BookmarkSubscribeRSS Feed
svw1900
Obsidian | Level 7

Hi everyone,

 

I am using SAS University Edition and have a question regarding a regression analysis, which is probably easy to solve but I am new to SAS and did not found a particular solution for this (probably because I had not a real clue of how to find this).

 

I have a dataset which looks like this:

 

Year      Stock_Identifier       Y_Var       X_Var1

2005              1                       0,3            0,1

2006              1                       0,4            0,2

2007              1                       0,5            0,15

2008              1                       0,6            0,25

2005              2                       0,3            0,3

2006              2                       0,3            0,4

2007              2                       0,5            0,4

2008              2                       0,4            0,5

 

What I need is a linear regression which tells me the correlation between Y and X1 (in the real dataset, I have some more X-Var but that should not be a problem). A normal linear regression would, I think, ignore the stock identifiers and just compare Y and X. That's where I need you. The regression does only make sense at the level of the stock, so in this case there should be one regression for stock 1 and its data points between 2005 and 2008 and the next one for the second stock. At the end, however, I need a "normal" regression output table aggregated at the level of the whole dataset.

 

I hope that this is clear and maybe it's a stupid question (sorry for that), but I am really thankful for your input (optimally you could even explain me the steps you take, because I am really new to SAS :-)).

 

Kind regards

9 REPLIES 9
PaigeMiller
Diamond | Level 26
proc sort data=have;
    by stock_identifier;
run;
proc reg data=have;
    by stock_identifier;
    model y_var = x_var1;
run;
quit;

I did not include a response to this part of your question:

 

At the end, however, I need a "normal" regression output table aggregated at the level of the whole dataset.

 

because I'm not sure what you mean.

--
Paige Miller
Rick_SAS
SAS Super FREQ

Follow PaigeMiller's advice, but also use the TABLEOUT OUTEST= option on the PROC REG statement:

proc reg data=have TABLEOUT outest=RegOut;

...

quit;

 

The dataset RegOut contains the parameter estimates, standard errors, p-values, and 95% CIs. Here is an example:

proc sort data=sashelp.class out=Have;
    by sex;
run;
proc reg data=have outest=RegOut TABLEOUT plots=none;
    by sex;
    model height = weight;
run;
quit;

proc print data=RegOut;
var Sex _TYPE_ Intercept Weight;
run;

/* to output only some statistics, use a WHERE clause */
proc print data=RegOut;
where _TYPE_="PARMS";
var Sex _TYPE_ Intercept Weight;
run;
Reeza
Super User

Try using a Task and it will generate the code. 

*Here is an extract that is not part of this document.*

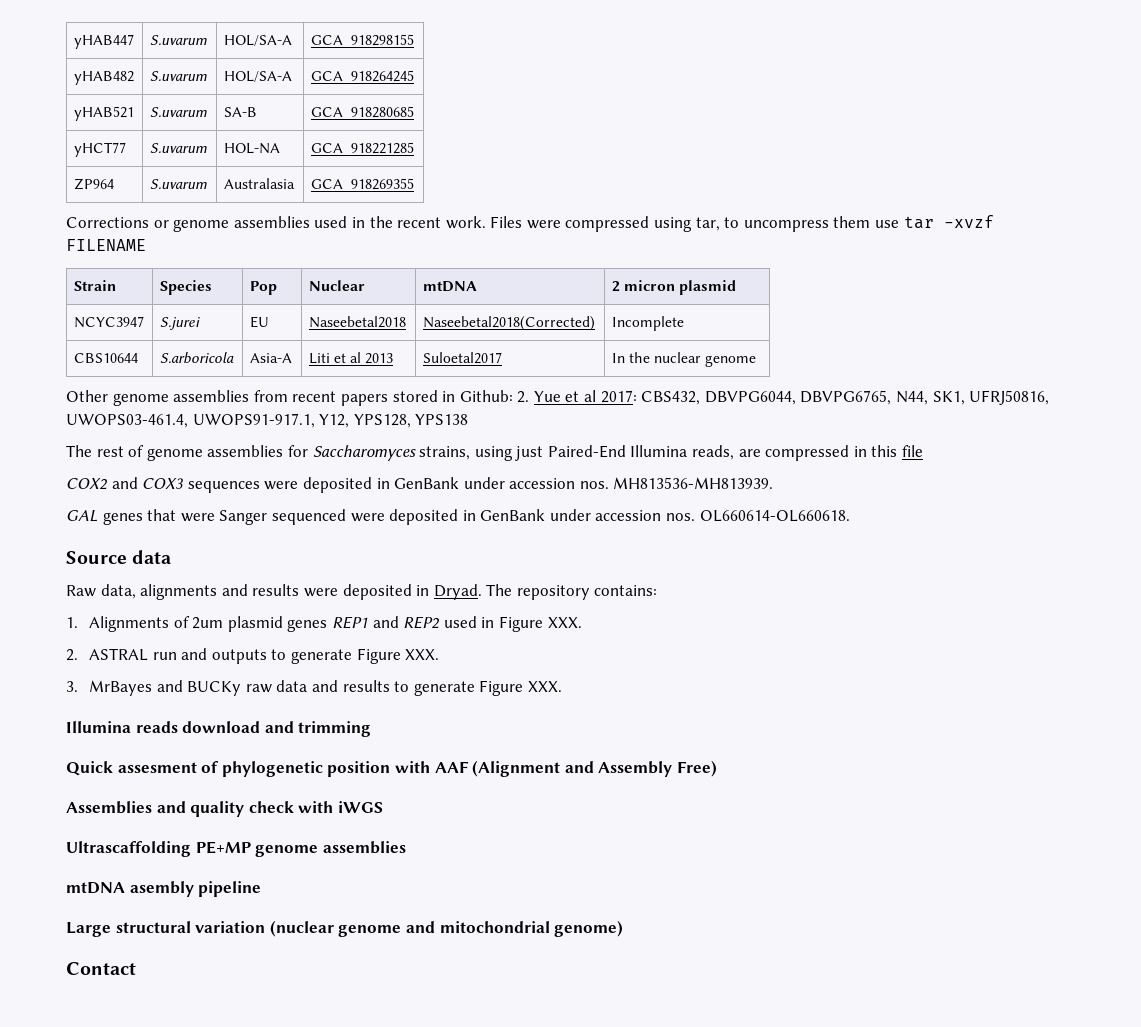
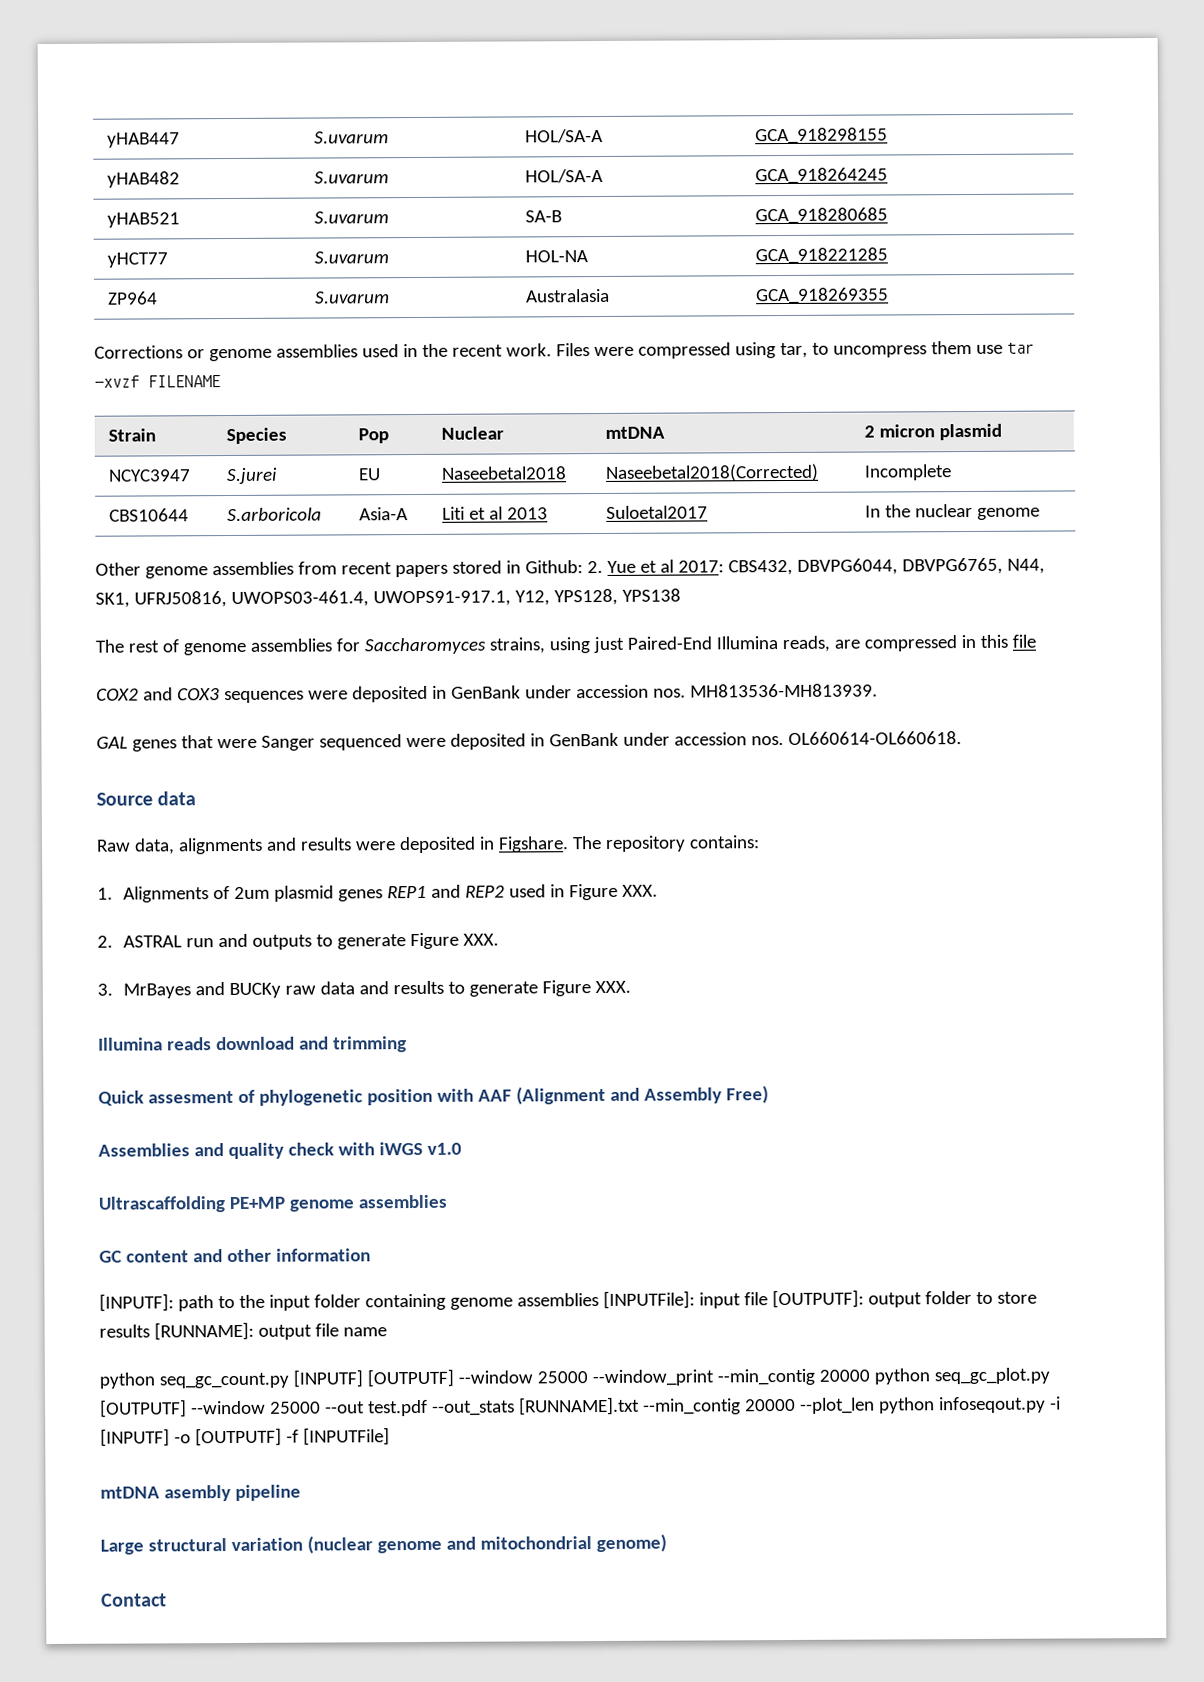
[433,584,482,600] Dryad. -> [497,836,569,853] Figshare.
(383, 807) none -> [426,1142,462,1155] v1.0
(406, 847) none -> [99,1248,371,1263] [99,1289,1037,1312] [99,1321,387,1341] [99,1367,1050,1389] [100,1396,1061,1418] [100,1427,390,1447] // GC content and other information // [INPUTF]: path to the input folder containing genome assemblies [INPUTFile]: input file [OUTPUTF]: output folder to store results [RUNNAME]: output file name // python seq_gc_count.py [INPUTF] [OUTPUTF] --window 25000 --window_print --min_contig 20000 python seq_gc_plot.py [OUTPUTF] --window 25000 --out test.pdf --out_stats [RUNNAME].txt --min_contig 20000 --plot_len python infoseqout.py -i [INPUTF] -o [OUTPUTF] -f [INPUTFile]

Place stick in the GROUP ANALYSIS BY section. 

 

https://documentation.sas.com/?activeCdc=webeditorcdc&cdcId=sasstudiocdc&cdcVersion=3.7&docsetId=web...

 

 

As to how to combine them into one output, what’s the math behind that?

 


@svw1900 wrote:

Hi everyone,

 

I am using SAS University Edition and have a question regarding a regression analysis, which is probably easy to solve but I am new to SAS and did not found a particular solution for this (probably because I had not a real clue of how to find this).

 

I have a dataset which looks like this:

 

Year      Stock_Identifier       Y_Var       X_Var1

2005              1                       0,3            0,1

2006              1                       0,4            0,2

2007              1                       0,5            0,15

2008              1                       0,6            0,25

2005              2                       0,3            0,3

2006              2                       0,3            0,4

2007              2                       0,5            0,4

2008              2                       0,4            0,5

 

What I need is a linear regression which tells me the correlation between Y and X1 (in the real dataset, I have some more X-Var but that should not be a problem). A normal linear regression would, I think, ignore the stock identifiers and just compare Y and X. That's where I need you. The regression does only make sense at the level of the stock, so in this case there should be one regression for stock 1 and its data points between 2005 and 2008 and the next one for the second stock. At the end, however, I need a "normal" regression output table aggregated at the level of the whole dataset.

 

I hope that this is clear and maybe it's a stupid question (sorry for that), but I am really thankful for your input (optimally you could even explain me the steps you take, because I am really new to SAS :-)).

 

Kind regards


 

PGStats
Opal | Level 21

What do you expect about the relation between Y and X1 for different stocks? Do you expect them to have a common slope but different intercepts? As in Y = B0s + B1*X1, where the B0s are a stock-specific intercepts. This kind of relationship can (and should) be fitted with a single regression.

PG
PaigeMiller
Diamond | Level 26

@PGStats wrote:

What do you expect about the relation between Y and X1 for different stocks? Do you expect them to have a common slope but different intercepts? As in Y = B0s + B1*X1, where the B0s are a stock-specific intercepts. This kind of relationship can (and should) be fitted with a single regression.


Excellent point!

--
Paige Miller
svw1900
Obsidian | Level 7
Ok Maybe I'm completely wrong with what I thought.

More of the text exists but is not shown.